=== Section Start ===

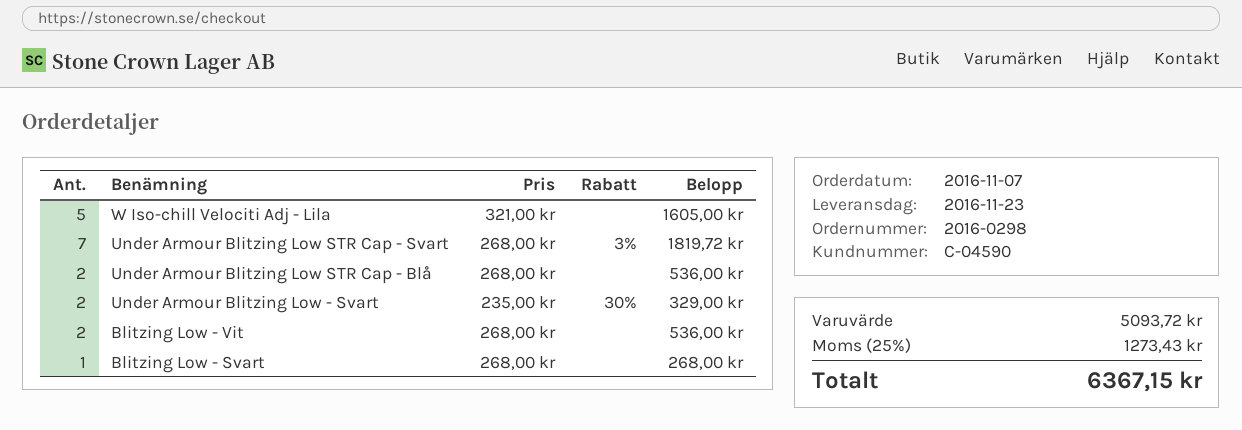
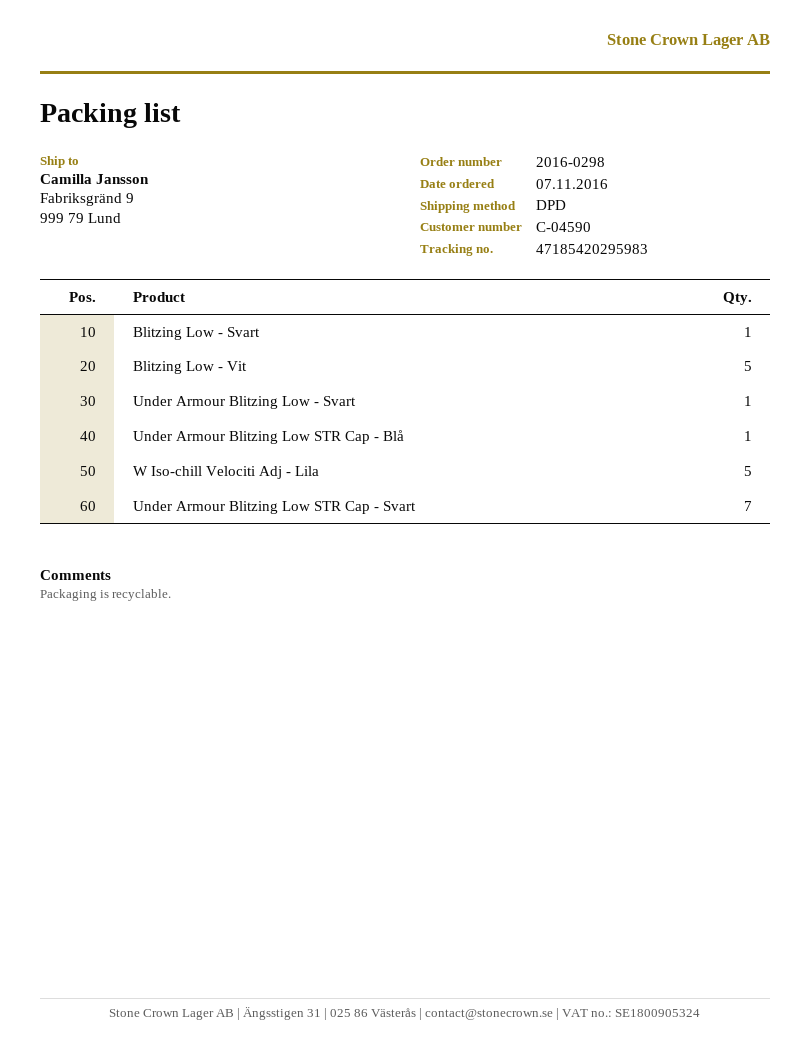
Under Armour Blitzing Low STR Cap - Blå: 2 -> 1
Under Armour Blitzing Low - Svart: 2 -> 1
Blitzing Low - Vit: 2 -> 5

=== Section End ===
=== Section Start ===

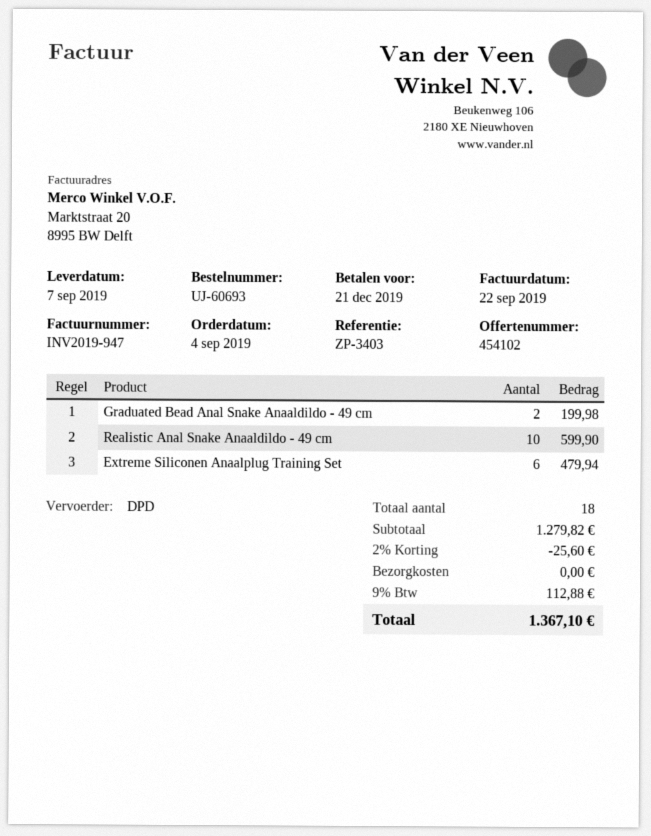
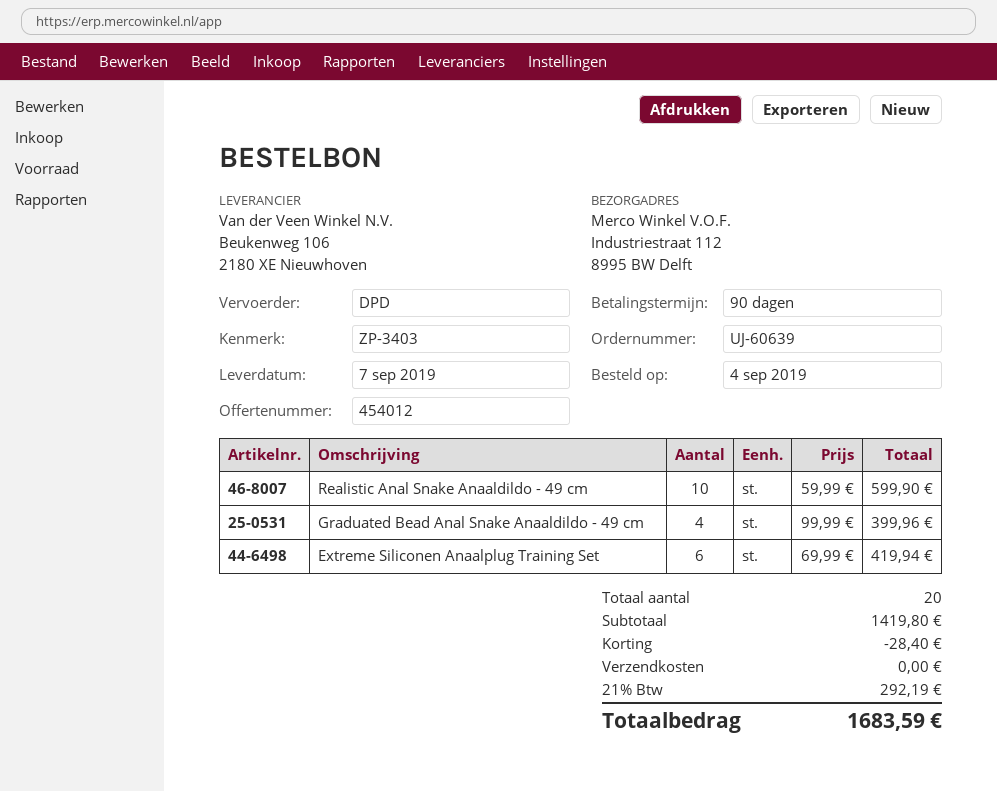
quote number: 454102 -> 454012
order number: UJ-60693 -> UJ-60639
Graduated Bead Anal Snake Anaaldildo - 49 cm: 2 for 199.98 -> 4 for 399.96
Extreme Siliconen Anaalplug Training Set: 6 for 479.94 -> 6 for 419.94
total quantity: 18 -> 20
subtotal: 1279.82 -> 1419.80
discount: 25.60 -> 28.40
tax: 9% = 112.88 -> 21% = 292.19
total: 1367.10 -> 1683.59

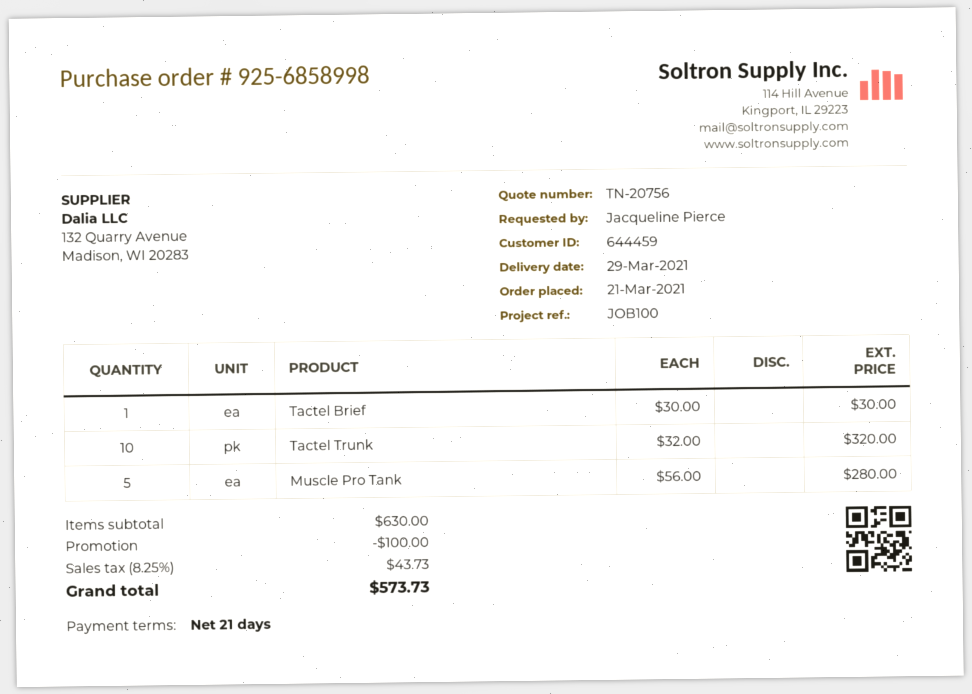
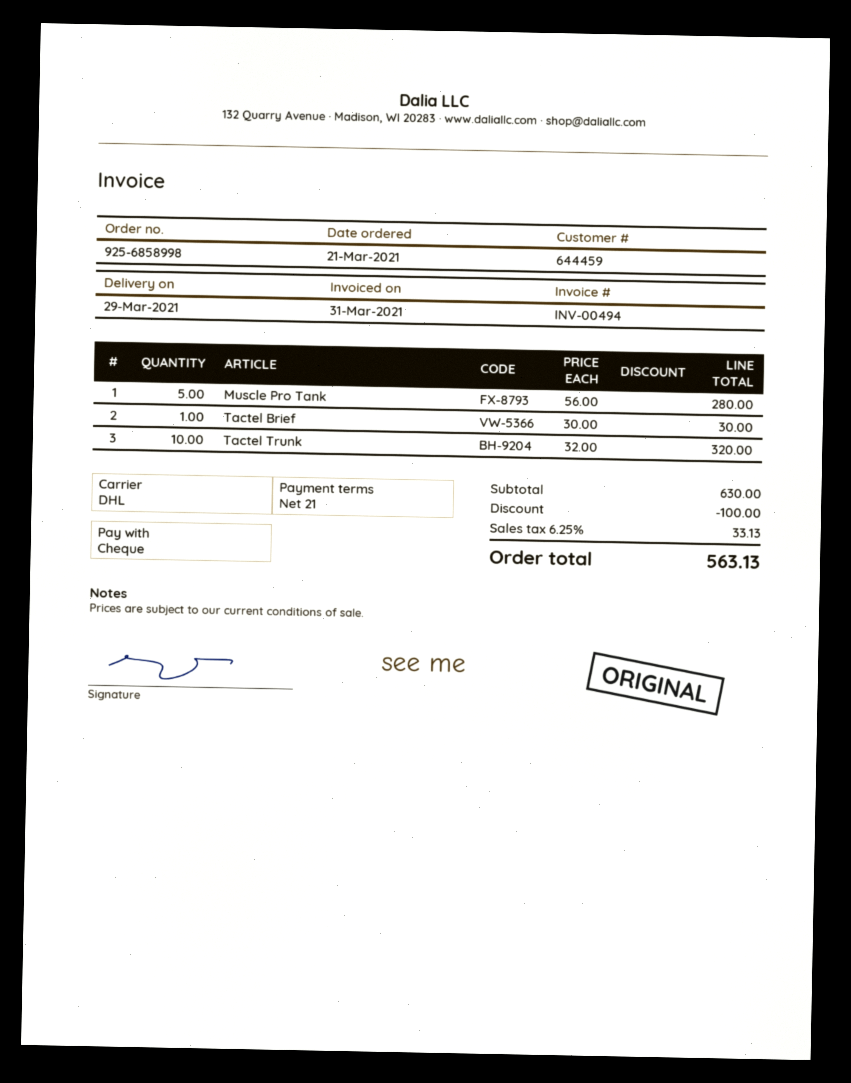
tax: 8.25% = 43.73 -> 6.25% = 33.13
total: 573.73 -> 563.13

=== Section End ===
=== Section Start ===

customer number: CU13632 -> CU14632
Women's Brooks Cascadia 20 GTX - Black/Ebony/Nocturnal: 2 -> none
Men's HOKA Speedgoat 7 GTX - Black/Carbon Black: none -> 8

=== Section End ===

__Task directions__.
Look back at the entries above and repeat, unchanged, every line from the line holding "Under Armour Blitzing Low - Svart: 2 -> 1" through the line holding "Blitzing Low - Vit: 2 -> 5".

__Solution for this problem__.
Under Armour Blitzing Low - Svart: 2 -> 1
Blitzing Low - Vit: 2 -> 5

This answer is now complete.